(Provided records begins)

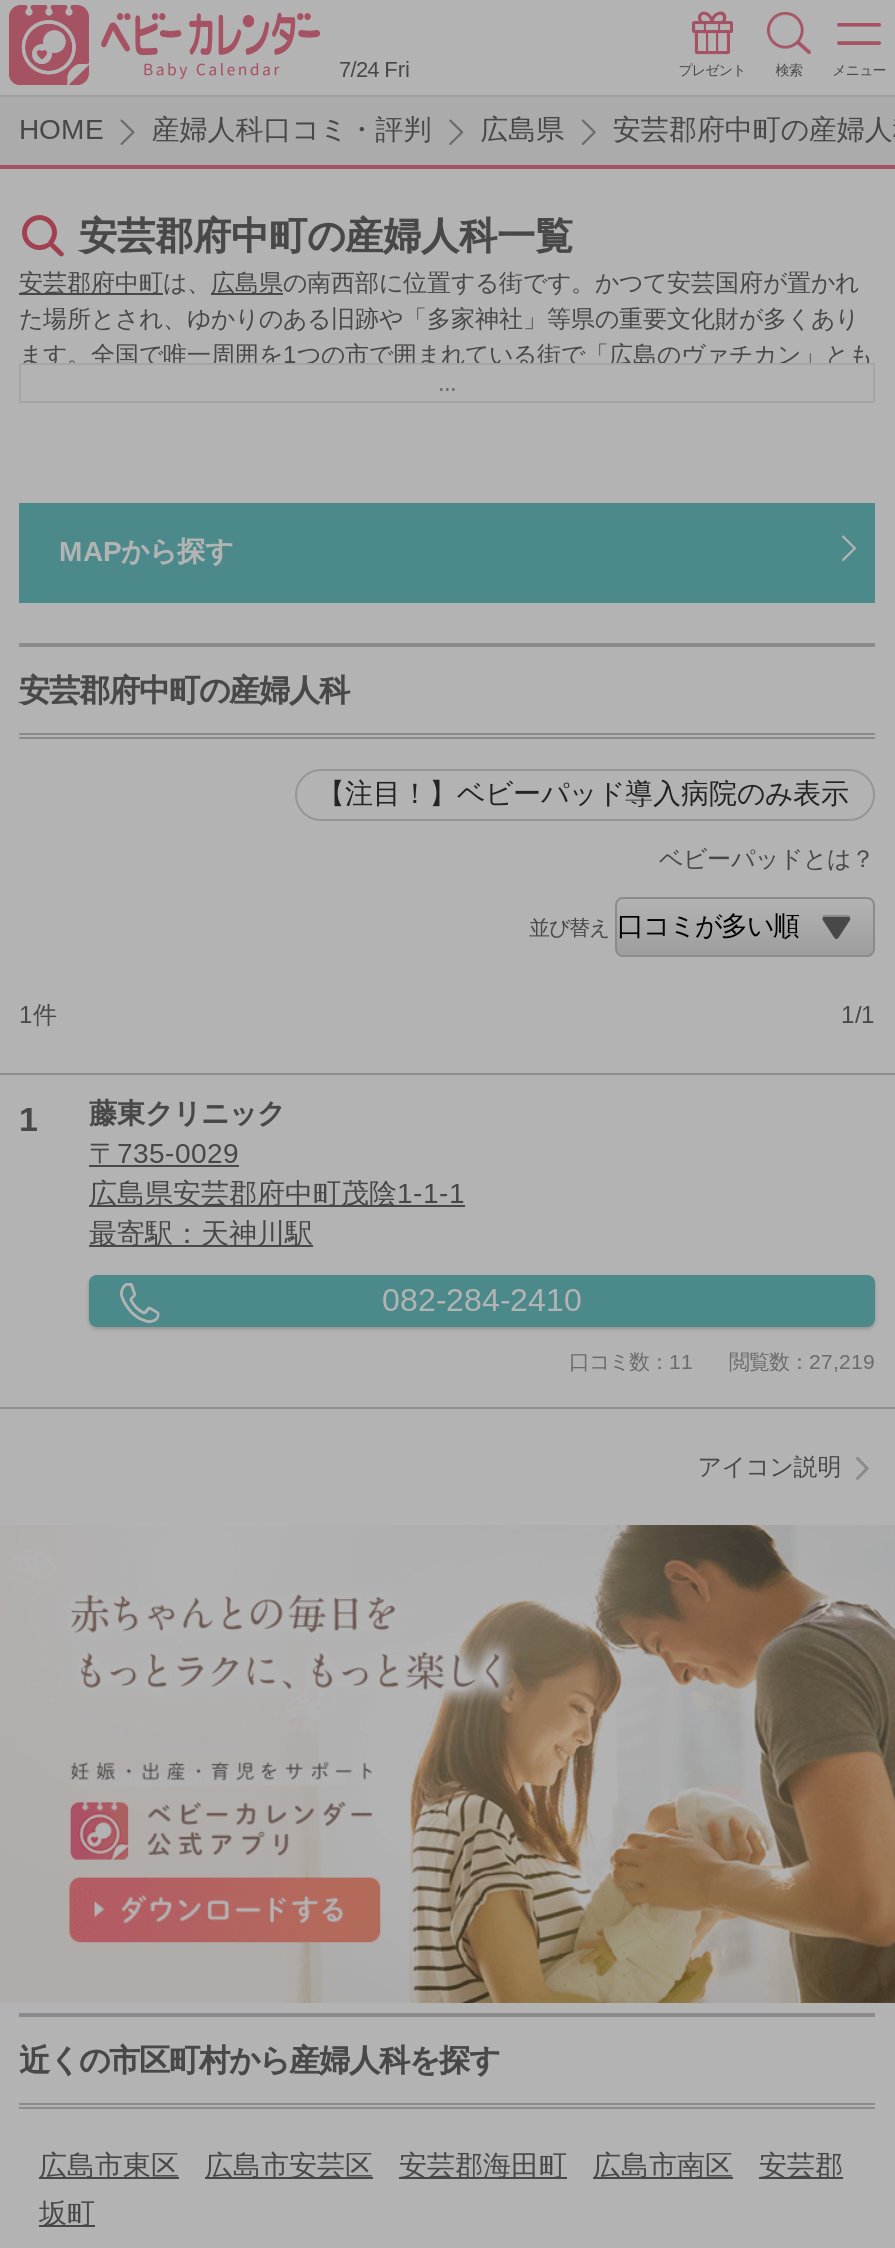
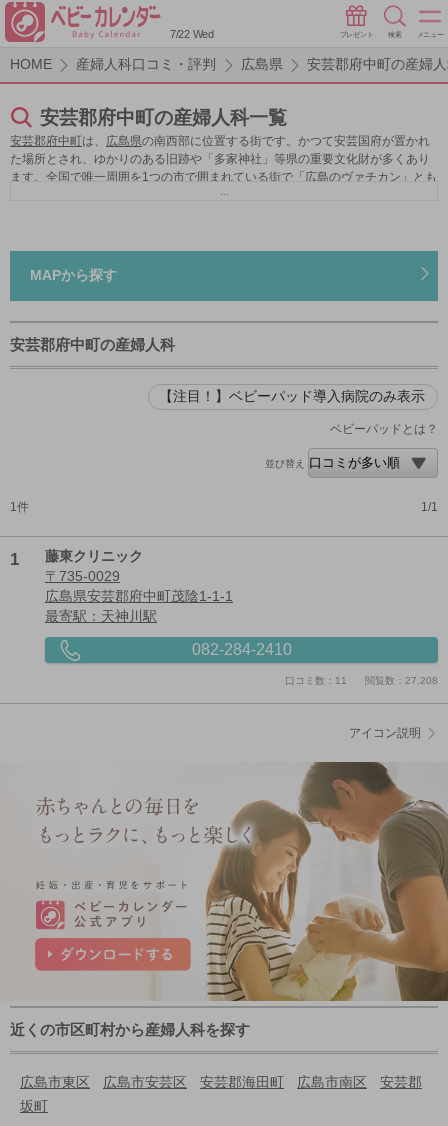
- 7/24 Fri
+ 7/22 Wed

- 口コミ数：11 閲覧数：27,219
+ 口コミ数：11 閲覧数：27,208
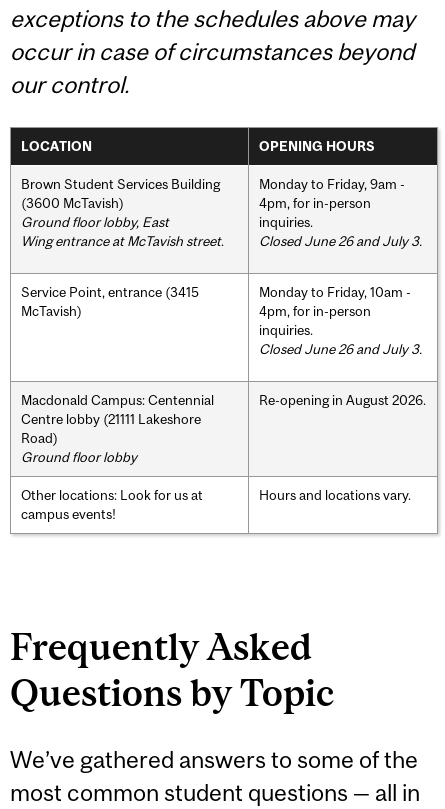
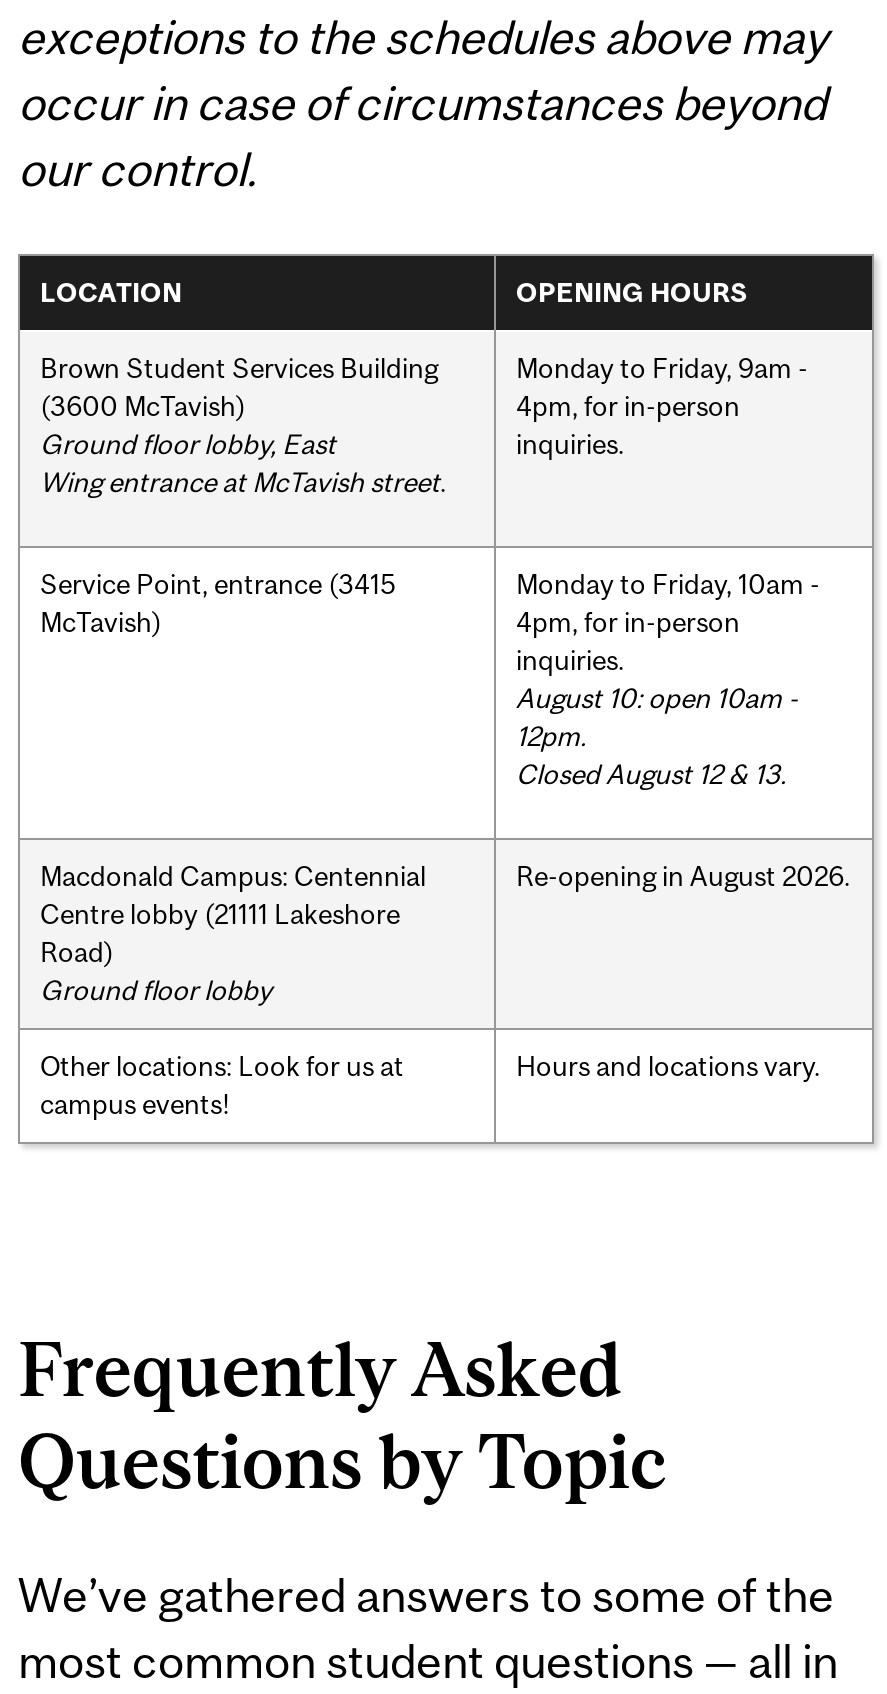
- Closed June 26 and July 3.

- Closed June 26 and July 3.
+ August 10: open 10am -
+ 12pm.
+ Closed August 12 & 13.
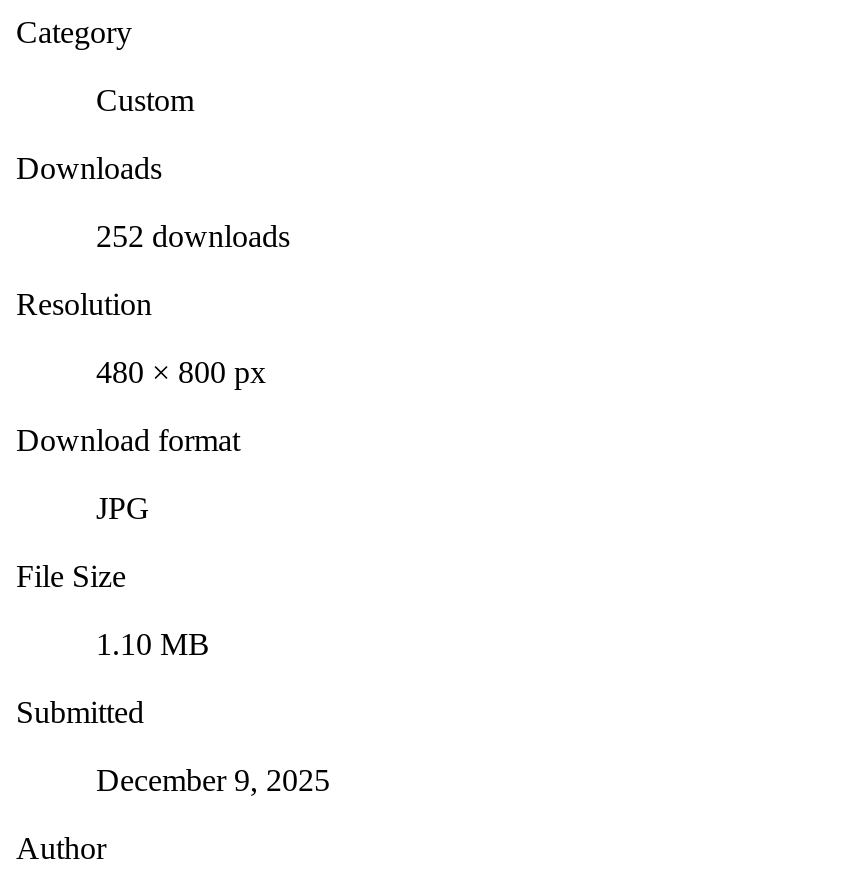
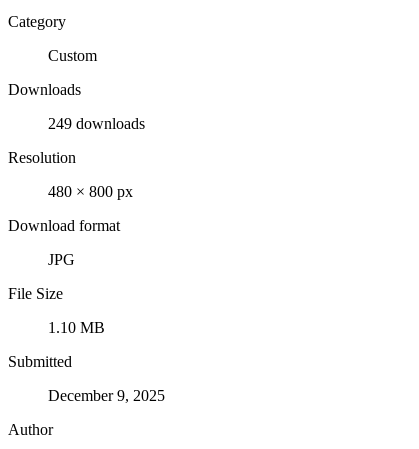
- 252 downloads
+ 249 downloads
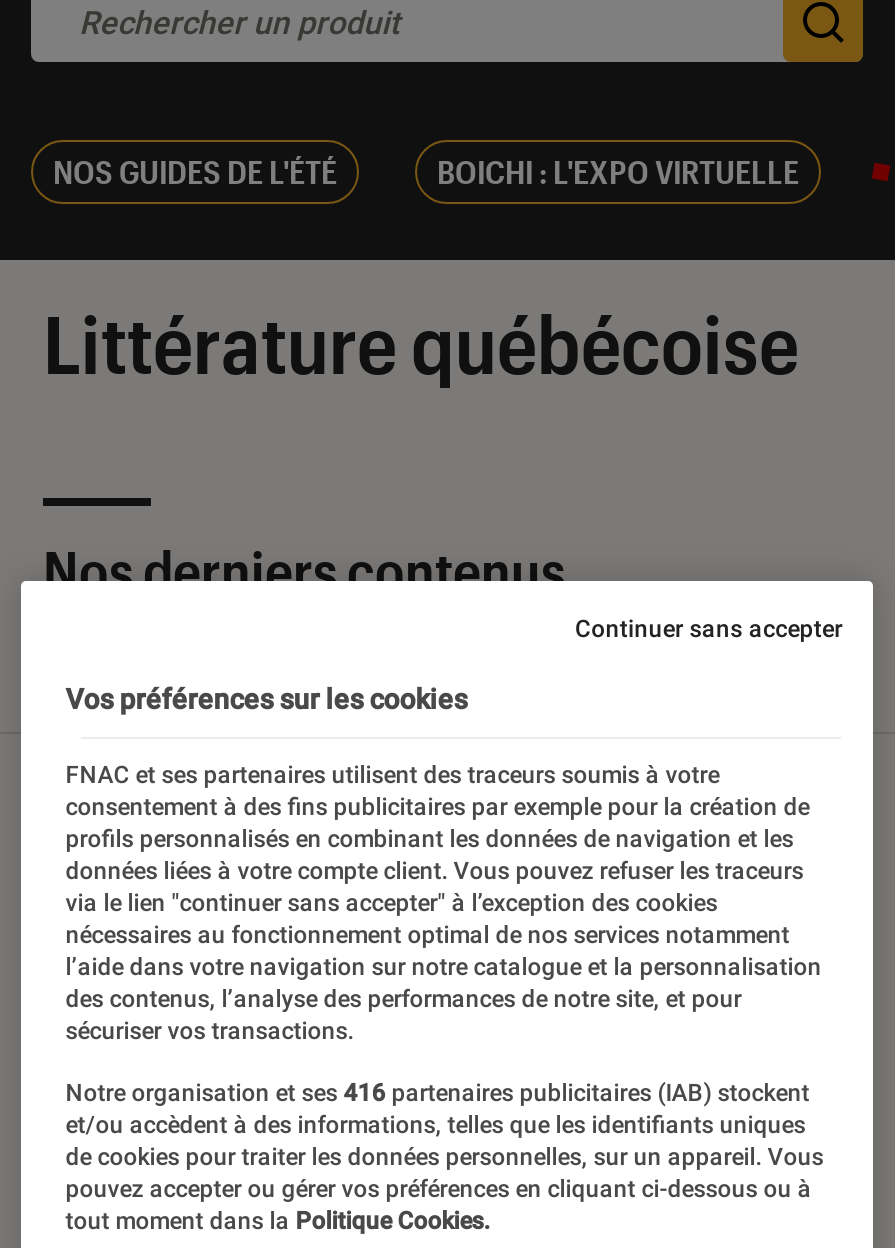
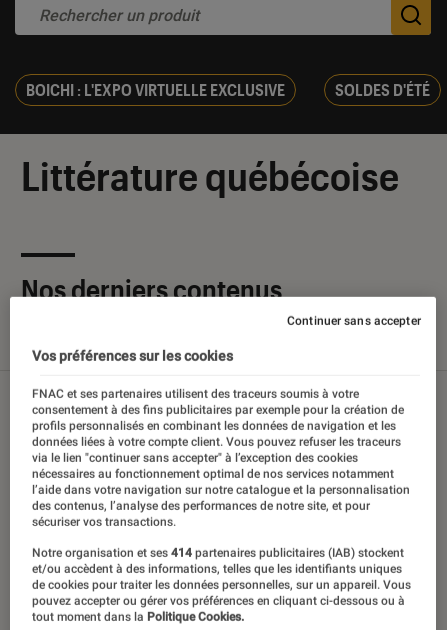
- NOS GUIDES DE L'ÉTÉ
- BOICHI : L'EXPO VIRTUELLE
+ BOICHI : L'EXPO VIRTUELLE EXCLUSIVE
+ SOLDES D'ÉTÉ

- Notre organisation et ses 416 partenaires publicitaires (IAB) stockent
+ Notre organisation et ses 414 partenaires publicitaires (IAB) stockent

(Provided records ends)

Task directions:
Word for word, restate the lines from the line with "August 10: open" through the last line of the entries, and nothing beyond them. Omit pictures.

Written solution:
+ August 10: open 10am -
+ 12pm.
+ Closed August 12 & 13.
- 252 downloads
+ 249 downloads
- NOS GUIDES DE L'ÉTÉ
- BOICHI : L'EXPO VIRTUELLE
+ BOICHI : L'EXPO VIRTUELLE EXCLUSIVE
+ SOLDES D'ÉTÉ

- Notre organisation et ses 416 partenaires publicitaires (IAB) stockent
+ Notre organisation et ses 414 partenaires publicitaires (IAB) stockent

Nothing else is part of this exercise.